── Stored data
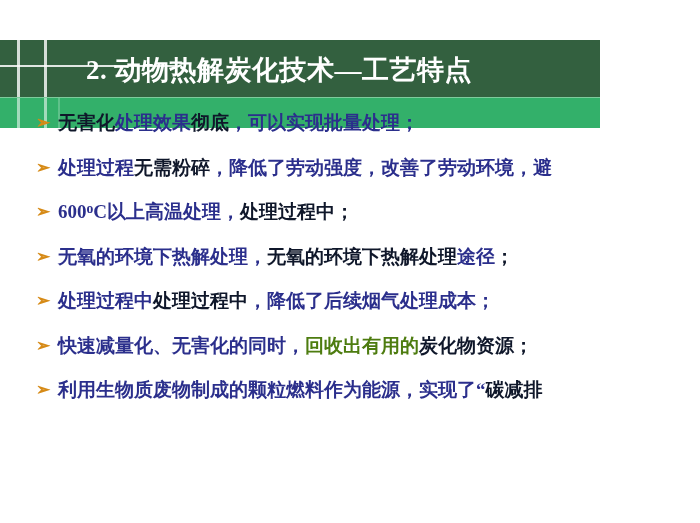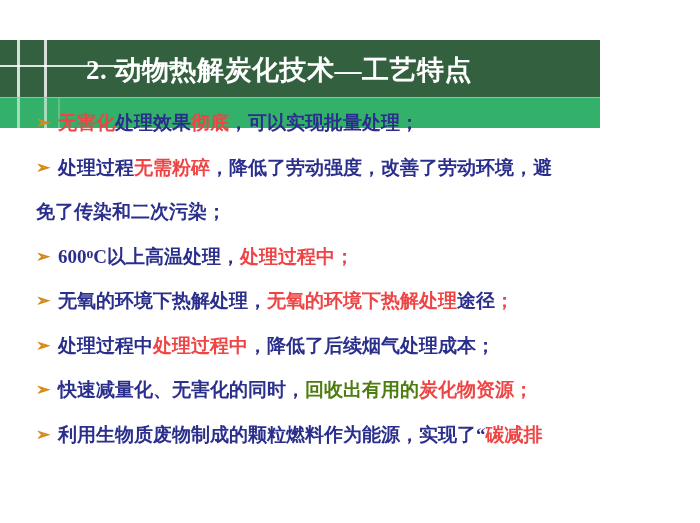--- a/index.html
+++ b/index.html
@@ -131,21 +131,21 @@
     color: #d68a16;
     font-size: 17px;
     line-height: 33px;
     font-weight: bold;
   }
 
   .seg {
     white-space: pre-wrap;
   }
   .seg.blue   { color: #2b2f8c; }
-  .seg.orange { color: #ef4444; }
+  .seg.orange { color: #0f172a; }
   .seg.orange2{ color: #4d7c0f; }
 
   .sup-deg {
     font-size: 0.72em;
     vertical-align: 0.35em;
     line-height: 1;
   }
 </style>
 </head>
 <body>
@@ -165,21 +165,20 @@
         <div class="band-vline v2"></div>
         <div class="band-vline v3"></div>
       </div>
     </div>
   </div>
 
   <div class="body">
     <ul class="bullet-list" id="bullet-list">
         <li class="bullet-item"><span class="bullet-marker">➢</span><span class="seg orange">无害化</span><span class="seg blue">处理效果</span><span class="seg orange">彻底</span><span class="seg blue">，可以实现批量处理；</span></li>
         <li class="bullet-item"><span class="bullet-marker">➢</span><span class="seg blue">处理过程</span><span class="seg orange">无需粉碎</span><span class="seg blue">，降低了劳动强度，改善了劳动环境，避</span></li>
-        <li class="bullet-item cont"><span class="seg blue">免了传染和二次污染；</span></li>
         <li class="bullet-item"><span class="bullet-marker">➢</span><span class="seg blue">600</span><span class="seg blue sup-deg">o</span><span class="seg blue">C以上高温处理，</span><span class="seg orange">处理过程中</span><span class="seg orange">；</span></li>
         <li class="bullet-item"><span class="bullet-marker">➢</span><span class="seg blue">无氧的环境下热解处理，</span><span class="seg orange">无氧的环境下热解处理</span><span class="seg blue">途径</span><span class="seg orange">；</span></li>
         <li class="bullet-item"><span class="bullet-marker">➢</span><span class="seg blue">处理过程中</span><span class="seg orange">处理过程中</span><span class="seg blue">，降低了后续烟气处理成本；</span></li>
         <li class="bullet-item"><span class="bullet-marker">➢</span><span class="seg blue">快速减量化、无害化的同时，</span><span class="seg orange2">回收出有用的</span><span class="seg orange">炭化物资源；</span></li>
         <li class="bullet-item"><span class="bullet-marker">➢</span><span class="seg blue">利用生物质废物制成的颗粒燃料作为能源，实现了“</span><span class="seg orange">碳减排</span></li>
       </ul>
   </div>
 
 </div>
────
→ What is required
Find the word "color" in the entries and show each line where it is found.

→ Answer to the exercise
     color: #d68a16;
   .seg.blue   { color: #2b2f8c; }
-  .seg.orange { color: #ef4444; }
+  .seg.orange { color: #0f172a; }
   .seg.orange2{ color: #4d7c0f; }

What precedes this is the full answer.